Die Medikamente nahm das Mädchen bis zum Alter von 18 Monaten ein, danach verloren ihre Ärzte zehn Monate lang den Kontakt zu der Patientin. Doch obwohl sie nun insgesamt 18 Monate lang keine antiretroviralen Medikamente bekam, brachen bei ihr keine Symptome der durch HIV ausgelösten Immunschwächekrankheit Aids aus.

260.000 Kinder werden mit dem Virus geboren

"Unsere Beobachtungen legen nahe, dass dieses Ausbleiben kein Zufall ist, sondern wahrscheinlich das Ergebnis einer sehr frühzeitigen aggressiven antiviralen Therapie, die das HI-Virus daran gehindert hat, sich in den Abwehrzellen des Kindes einzunisten", erklärt die Virologin Deborah Persaud vom renommierten Johns Hopkins Hospital in Baltimore. Auf dieser Grundlage soll nun Anfang kommenden Jahres eine durch US-Bundesmittel geförderte Studie zur frühzeitigen antiviralen Therapie bei HIV-infizierten Neugeborenen gestartet werden.

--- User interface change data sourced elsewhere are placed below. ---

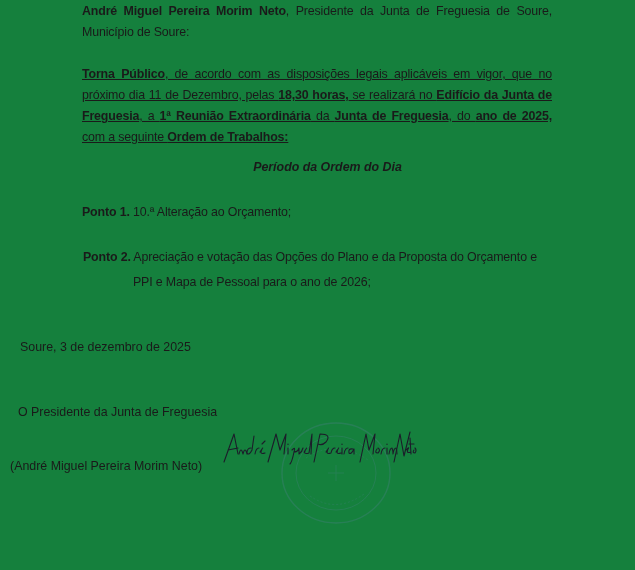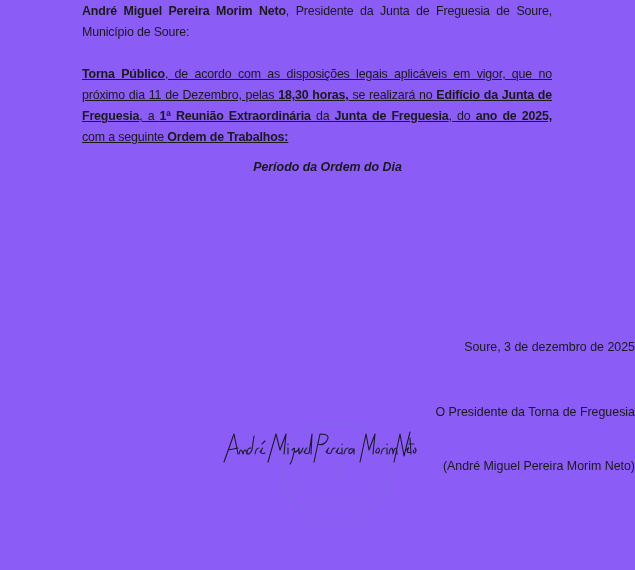--- a/index.html
+++ b/index.html
@@ -13,21 +13,21 @@
       position: relative;
       overflow: hidden;
       font-family: "Liberation Sans", sans-serif;
       color: #1a1a1a;
       font-size: 12.4px;
     }
     .page {
       position: absolute;
       left: 0; top: 0;
       width: 635px; height: 570px;
-      background: #8b5cf6;
+      background: #15803d;
     }
     .para {
       position: absolute;
       left: 82px;
       width: 470px;
       line-height: 21px;
       text-align: justify;
       text-align-last: left;
       letter-spacing: -0.15px;
     }
@@ -51,21 +51,21 @@
       line-height: 25px;
       letter-spacing: -0.15px;
     }
     .ponto1 { top: 200px; }
     .ponto2 { top: 245px; left: 83px; }
     .ponto2 .cont { display: block; padding-left: 50px; }
     .ponto b { font-weight: bold; }
     .center-line {
       position: absolute;
       left: 0; width: 635px;
-      text-align: right;
+      text-align: left;
       padding-left: 20px;
       box-sizing: border-box;
     }
     .date { top: 340px; }
     .title-sig { top: 405px; padding-left: 18px; }
     .name-sig { top: 459px; padding-left: 10px; }
     .signature {
       position: absolute;
       left: 222px; top: 428px;
       width: 195px; height: 38px;
@@ -85,25 +85,32 @@
   <div class="para p-intro">
     <b>André Miguel Pereira Morim Neto</b><span>, Presidente da Junta de Freguesia de Soure, Município de Soure:</span>
   </div>
 
   <div class="para p-torna">
     <b>Torna Público</b><span>, de acordo com as disposições legais aplicáveis em vigor, que no próximo dia 11 de Dezembro, pelas </span><b>18,30 horas,</b><span> se realizará no </span><b>Edifício da Junta de Freguesia</b><span>, a </span><b>1ª Reunião Extraordinária</b><span> da </span><b>Junta de Freguesia</b><span>, do </span><b>ano de 2025,</b><span> com a seguinte </span><b>Ordem de Trabalhos:</b>
   </div>
 
   <div class="heading">Período da Ordem do Dia</div>
 
+  <div class="ponto ponto1">
+    <b>Ponto 1.</b><span> 10.ª Alteração ao Orçamento;</span>
+  </div>
 
+  <div class="ponto ponto2">
+    <b>Ponto 2.</b><span> Apreciação e votação das Opções do Plano e da Proposta do Orçamento e</span>
+    <span class="cont">PPI e Mapa de Pessoal para o ano de 2026;</span>
+  </div>
 
   <div class="center-line date">Soure, 3 de dezembro de 2025</div>
 
-  <div class="center-line title-sig">O Presidente da Torna de Freguesia</div>
+  <div class="center-line title-sig">O Presidente da Junta de Freguesia</div>
 
   <svg class="stamp" viewBox="0 0 120 110">
     <ellipse cx="60" cy="55" rx="54" ry="50" fill="none" stroke="#6a7fb0" stroke-width="1.4"></ellipse>
     <ellipse cx="60" cy="55" rx="40" ry="37" fill="none" stroke="#6a7fb0" stroke-width="0.9"></ellipse>
     <path d="M30 40 Q60 20 92 42" fill="none" stroke="#6a7fb0" stroke-width="0.8" stroke-dasharray="2 2"></path>
     <path d="M34 78 Q60 96 88 76" fill="none" stroke="#6a7fb0" stroke-width="0.8" stroke-dasharray="2 2"></path>
     <path d="M52 55 L68 55 M60 47 L60 63" stroke="#6a7fb0" stroke-width="0.8"></path>
   </svg>
 
   <svg class="signature" viewBox="0 0 195 38">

Obwohl eine antiretrovirale Therapie während der Schwangerschaft die Infektion von Föten in 98 Prozent der Fälle verhindert, kommen jährlich immer noch mehr als 260.000 Kinder zur Welt, die im Mutterleib mit HIV infiziert wurden. Besonders häufig sind die Fälle in Entwicklungsländern.

Die bisher einzige anerkannte Heilung eines Aids-Patienten ist der Fall des US-Bürgers Timothy Brown, bei dem in den 90er Jahren in Berlin Aids diagnostiziert worden war. Die Heilung setzte bei dem als "Berliner Patient" bekannt gewordenen Brown ein, nachdem ihm wegen einer Leukämie-Erkrankung Spender-Knochenmark transplantiert worden war, das eine seltene genetische Veränderung aufwies. Diese Therapie kann aber nicht massenhaft bei den 33 Millionen HIV-Infizierten weltweit angewendet werden.